Reducing plastic pollution is one of the greatest environmental challenges of our times.
Every year, nearly 300 million tonnes of single-use plastic bottles are produced globally. Unfortunately, most of them end up in landfills and the oceans all around our planet. Plastic is even found in the snow on the top of the highest mountains and in our drinking water. The plastics that we use are derived from fossil fuels, and they take hundreds of years to decompose.
The cost of recycling is so high that it is cheaper to make new ones - and that’s what big companies do.
Dutch renewable chemicals company brings a sustainable solution to plastic pollution. Avantium specialises in developing technologies to produce chemicals and materials that are not reliant on oil but instead are based on plant “sugars”.
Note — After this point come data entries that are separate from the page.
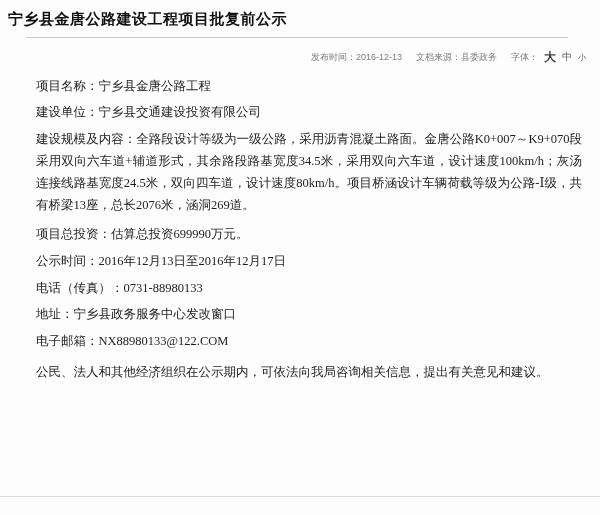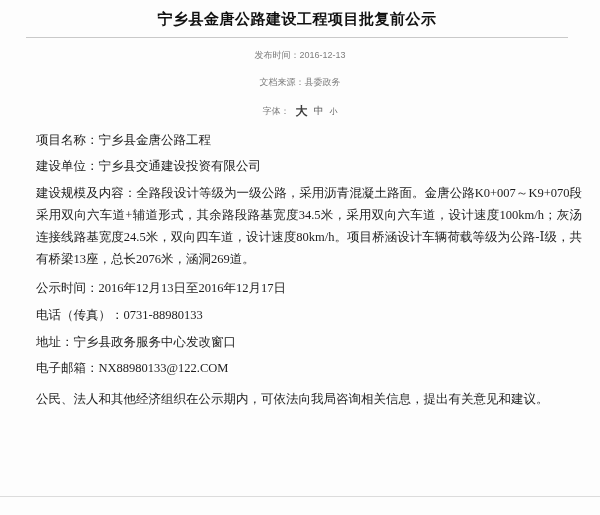"宁乡县金唐公路建设工程项目批复前公示" .title-bar { text-align: center -> left }
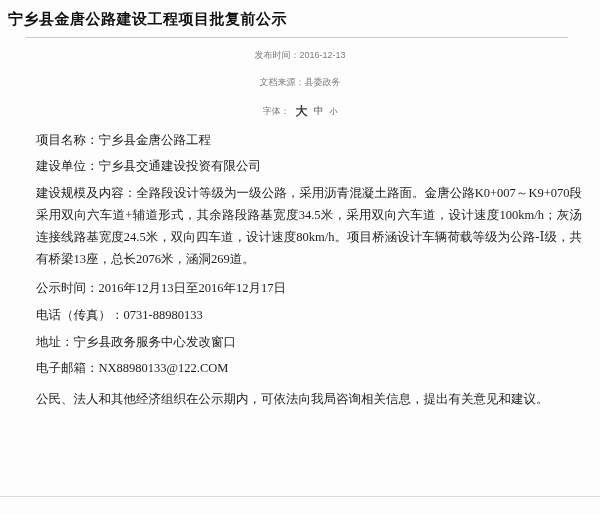"发布时间：2016-12-13" .meta-bar { flex-direction: column -> none; justify-content: space-between -> flex-end }
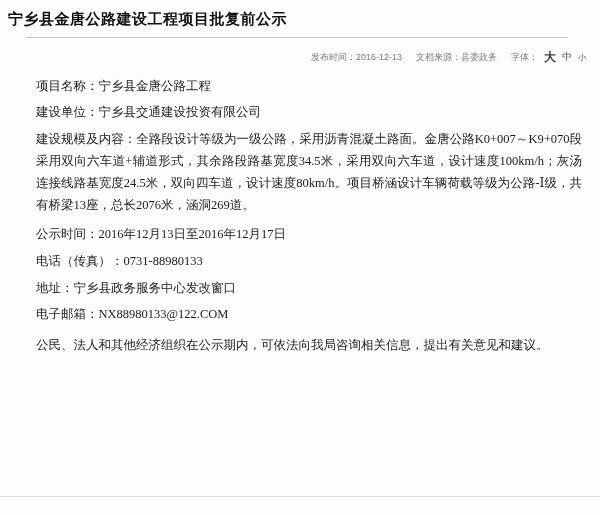"项目总投资：估算总投资699990万元。" p.para { html: none -> <p>项目总投资：估算总投资699990万元。</p> }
Carbohydrates (sugars) contain the same carbon, hydrogen, and oxygen atoms found in the oil, just arranged differently. Avantium says it has found a way to start with plant-based sugars and transform them into a plastic that can be used to contain carbonated beverages like beer or coke. This kind of plastic could decompose in a year in a composter or during three years if was left exposed outdoors.
Avantium is collaborating with giants such as Coca Cola, Carlsberg and Danone to develop the packaging. Other companies are also interested in this innovative technology.
Tom van Aken, CEO of Avantium, told The Guardian: “This plastic has very attractive sustainability credentials because it uses no fossil fuels, and can be recycled — but would also degrade in nature much faster than normal plastics do.”
The new “bottle” would be completely different from what the beverages producers use today. The drinks would come inside a cardboard container with a liner made of plant-based plastic, just like milk and juice. The sugar will be sourced from corn, wheat, or beets. All plants can be a source of sugar that scientists can use to create plastic alternatives, even organic waste can be used for that in the future.
The company says their plant-based packaging could appear in stores as soon as 2023.